Je me suis assis dans la salle de pause crampée, sirotant du café, quand un collègue s’est déconnecté Commentaire sur Secret Superpowers Hit trop proche de la maison

La tasse à café écaillée se sentait cool contre mes doigts alors que je m’asseyais dans la salle de pause exiguë du département de biologie de l’université. Le déjeuner venait de se terminer, et la pièce se vide lentement, laissant derrière elle l’odeur de repas réchauffés et de caféine stagnante. J’étais absorbé dans mes propres pensées, à peine voyant le buzz de la conversation autour de moi.

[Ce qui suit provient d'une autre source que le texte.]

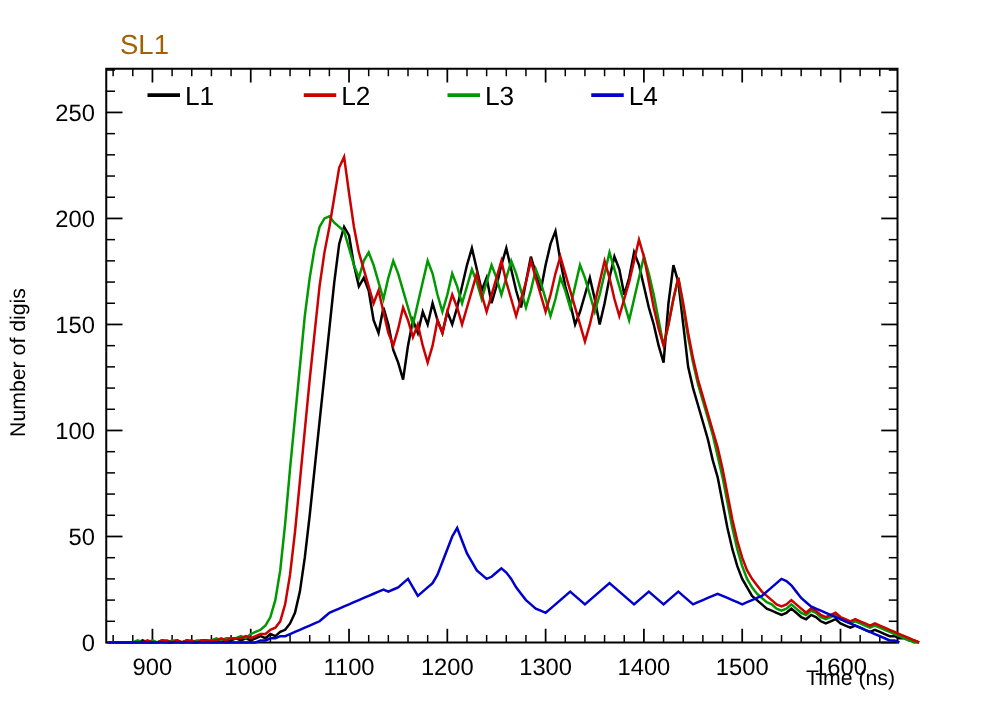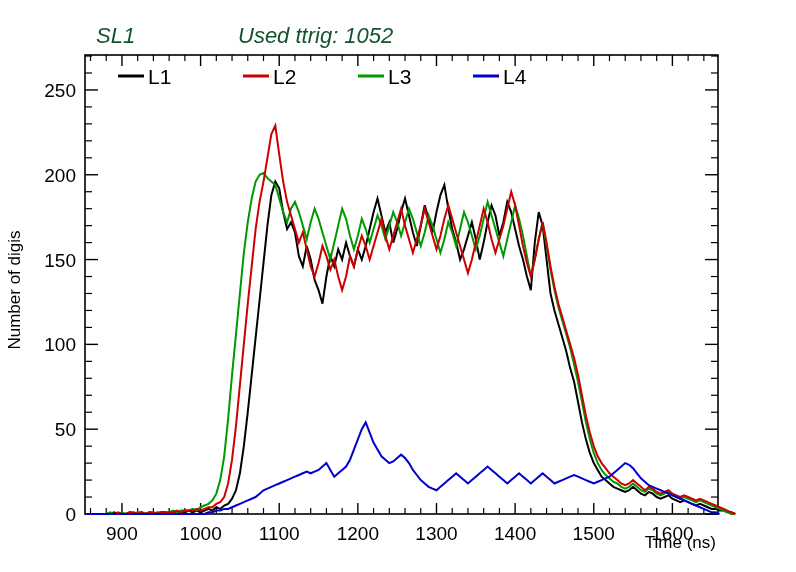"SL1" .hdr { color: #14532d -> #a16207; font-style: italic -> none }
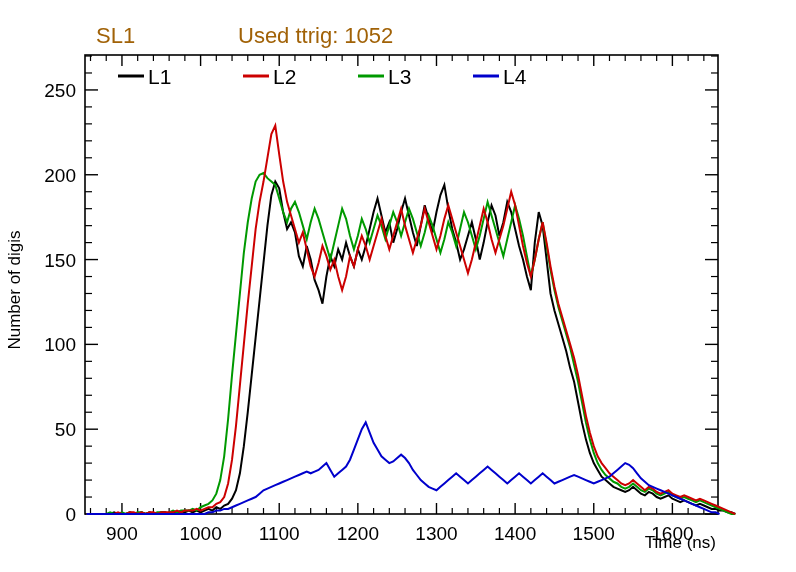"Used ttrig: 1052" div.hdr { html: <div>Used ttrig: 1052</div> -> none }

Puis, de l’autre côté de la pièce, j’ai entendu un collègue parler de quelque chose qui a fait bouger mes oreilles. C’était une remarque décontractée, jetée de rire, sur les superpuissances secrètes et les bizarreries que seule une infime fraction de l’humanité possédait. Les capacités ne se trouvent pas dans aucun manuel, comme avoir une hauteur parfaite en mémoire visuelle ou une sensibilité étrange à certaines fréquences de lumière.

« Vous savez, dit le collègue, certaines personnes peuvent entendre des couleurs ou voir des sons. Bizarre, hein ? »

J’ai gelé, mes doigts arrêtent leur danse agitée autour du bord de la tasse. Mon coeur a sauté un battement, un malaise familier s’installant dans mon estomac. C’était un sujet qui était trop près de la maison, remuant des souvenirs que je préférais garder enterrés.

J’ai regardé autour de la pièce, soudain hyper-aware de mon environnement. Est-ce que j’étais le seul à ressentir une secousse à ces mots ? Tout le monde semblait le prendre comme une blague, une bizarrerie à rabaisser avant de revenir à leurs routines.

Mais pour moi, c’était différent. Je cachais quelque chose de semblable depuis des années.

La conversation a continué, s’effaçant dans le fond pendant que mon esprit errait dans le secret que j’ai gardé depuis l’enfance. La façon dont je pouvais sentir les choses que d’autres ne pouvaient pas, la façon dont certaines lumières semblaient se pulser avec un rythme que seul je pouvais percevoir. C’était ma propre bizarrerie, quelque chose que j’avais appris à cacher sous des couches de normalité.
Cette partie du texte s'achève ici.